Las lomas del Escamplero, antaño protagonistas de algunos de los más duros enfrentamientos de la guerra en Asturias, volvieron por unos instantes a recobrar el aspecto de otra época para el rodaje de las primeras secuencias dramatizadas de “Vestigios de una Guerra”.
Desde el Escamplero los nacionales protegían desesperadamente el frágil pasillo abierto entre Oviedo y Grado. Los ataques llegaban con frecuencia al cuerpo a cuerpo, al tan temido asalto a bayoneta calada. En muchas posiciones las trincheras de ambos bandos no distaban más de cien metros y en algunos casos tan próximas que las granadas de mano volaban de una a otra. Es difícil imaginar recorriendo la estrecha carretera a Quexo que los muertos se contaron allí por centenares. Sólo los restos de algunas obras de fortificación nos recuerdan que las praderas donde hoy pasta plácidamente el ganado fueron hace siete décadas un virulento campo de batalla.
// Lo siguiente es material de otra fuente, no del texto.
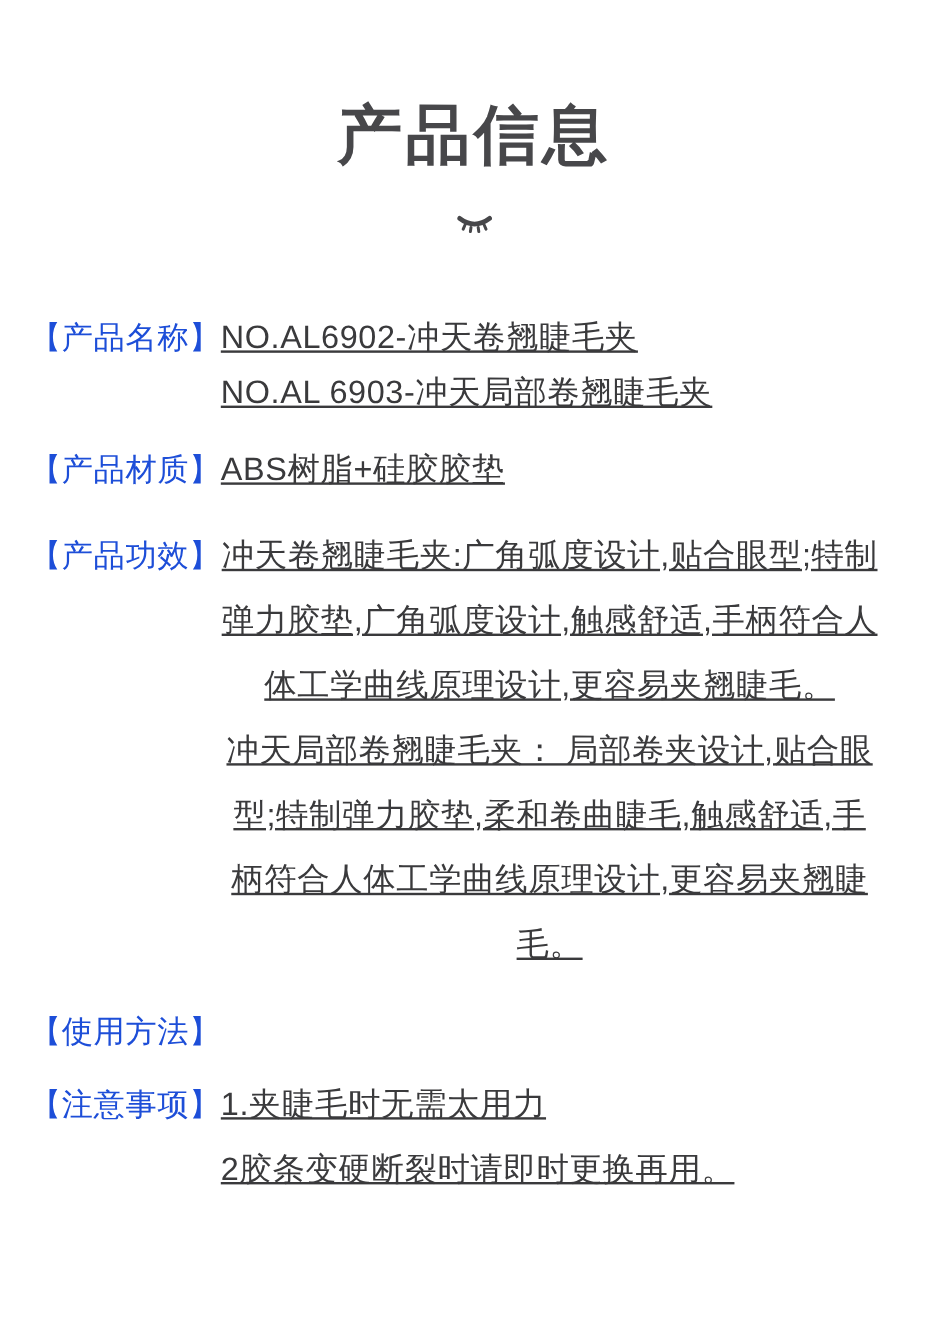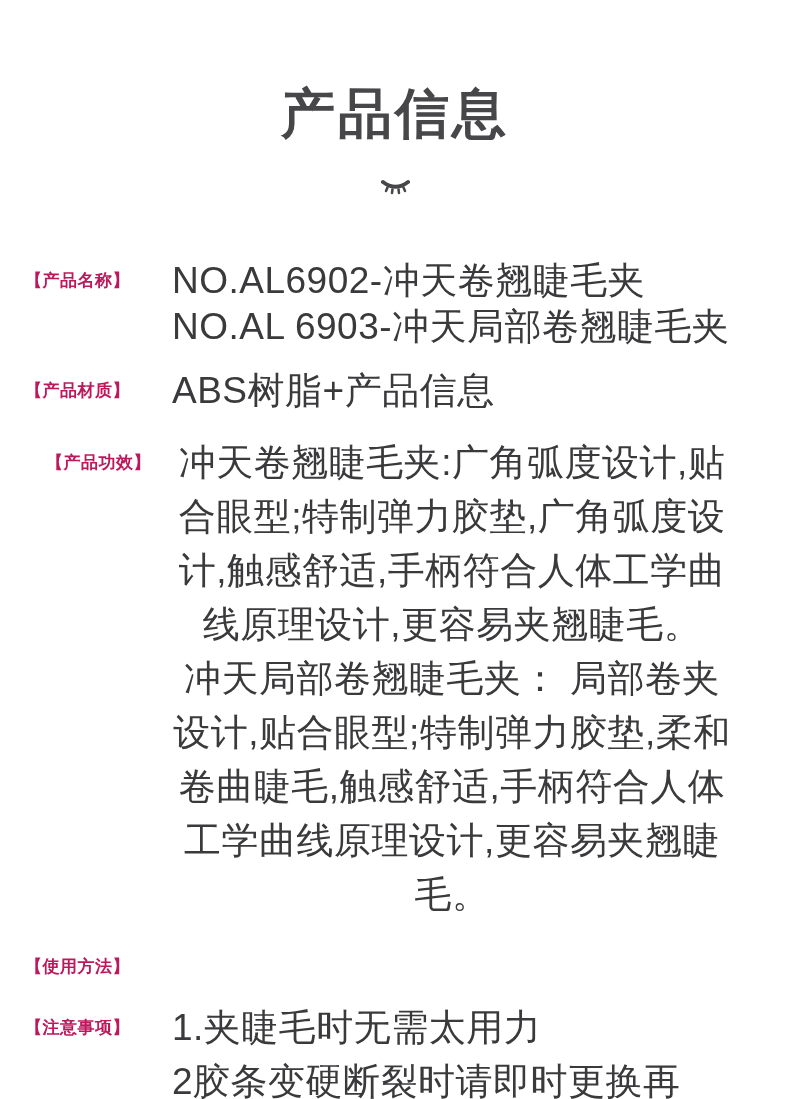"【产品名称】" .row .label { color: #be185d -> #1d4ed8; font-size: 17px -> 26px; font-weight: 700 -> 400 }
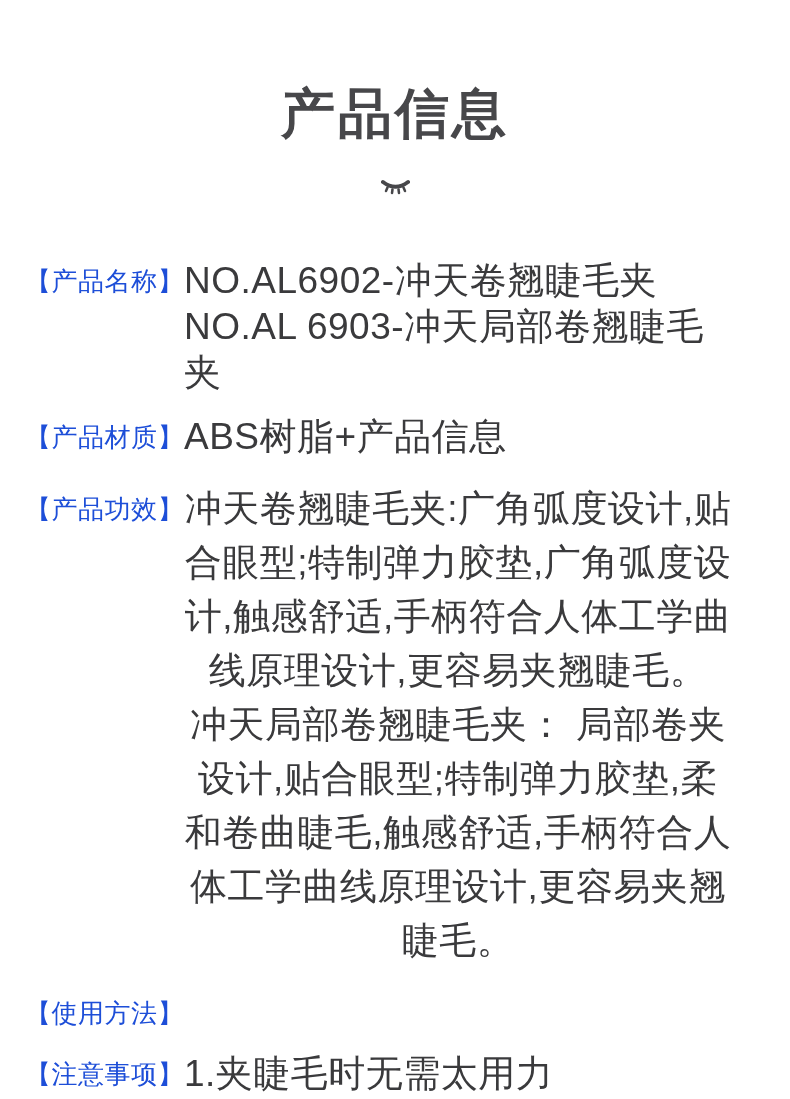"NO.AL6902-冲天卷翘睫毛夹" .row .body { font-size: 37px -> 27px; text-decoration: none -> underline }
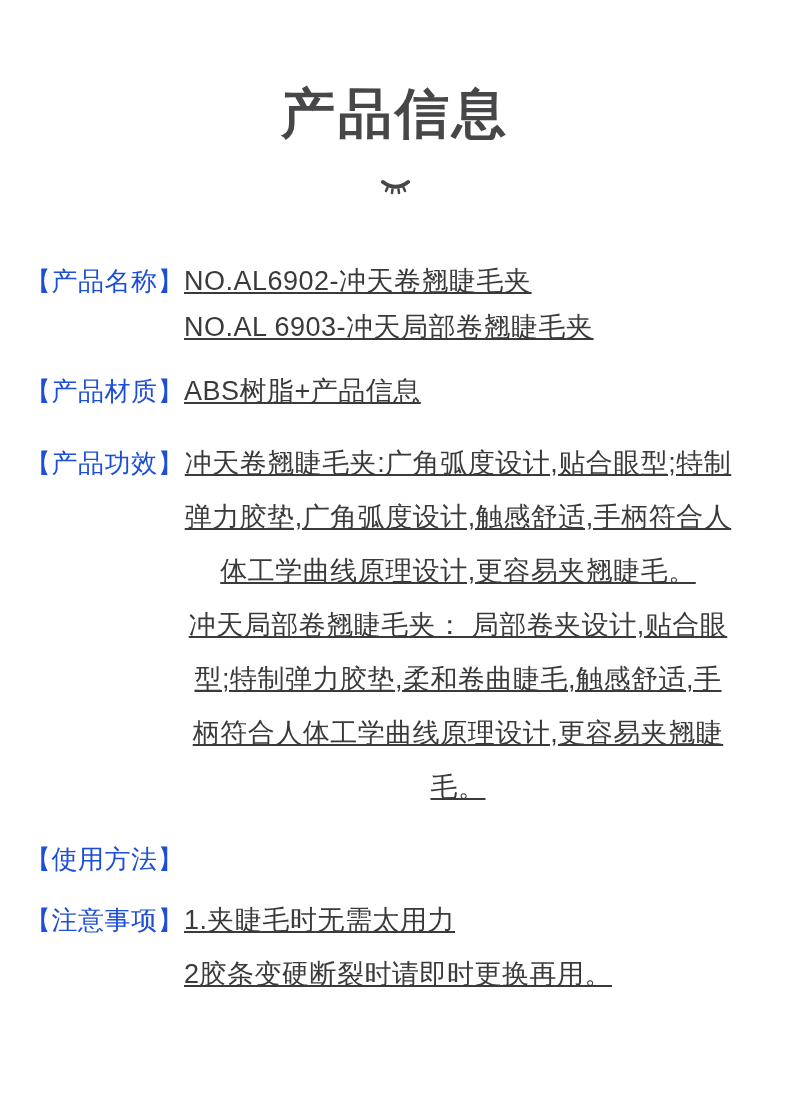"ABS树脂+产品信息" p { text: +产品信息 -> +硅胶胶垫 }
Recrear el ambiente en las trincheras fue el reto del equipo técnico, artístico y de producción. Combinar las técnicas documentales con la dramatización de los hechos para revivir los acontecimientos es un desafío para nosotros que esperamos ayude a explicar mejor la razón de ser de estas obras de fortificación a la vez que refuerce, a través del entretenimiento, el carácter didáctico y divulgativo de la serie.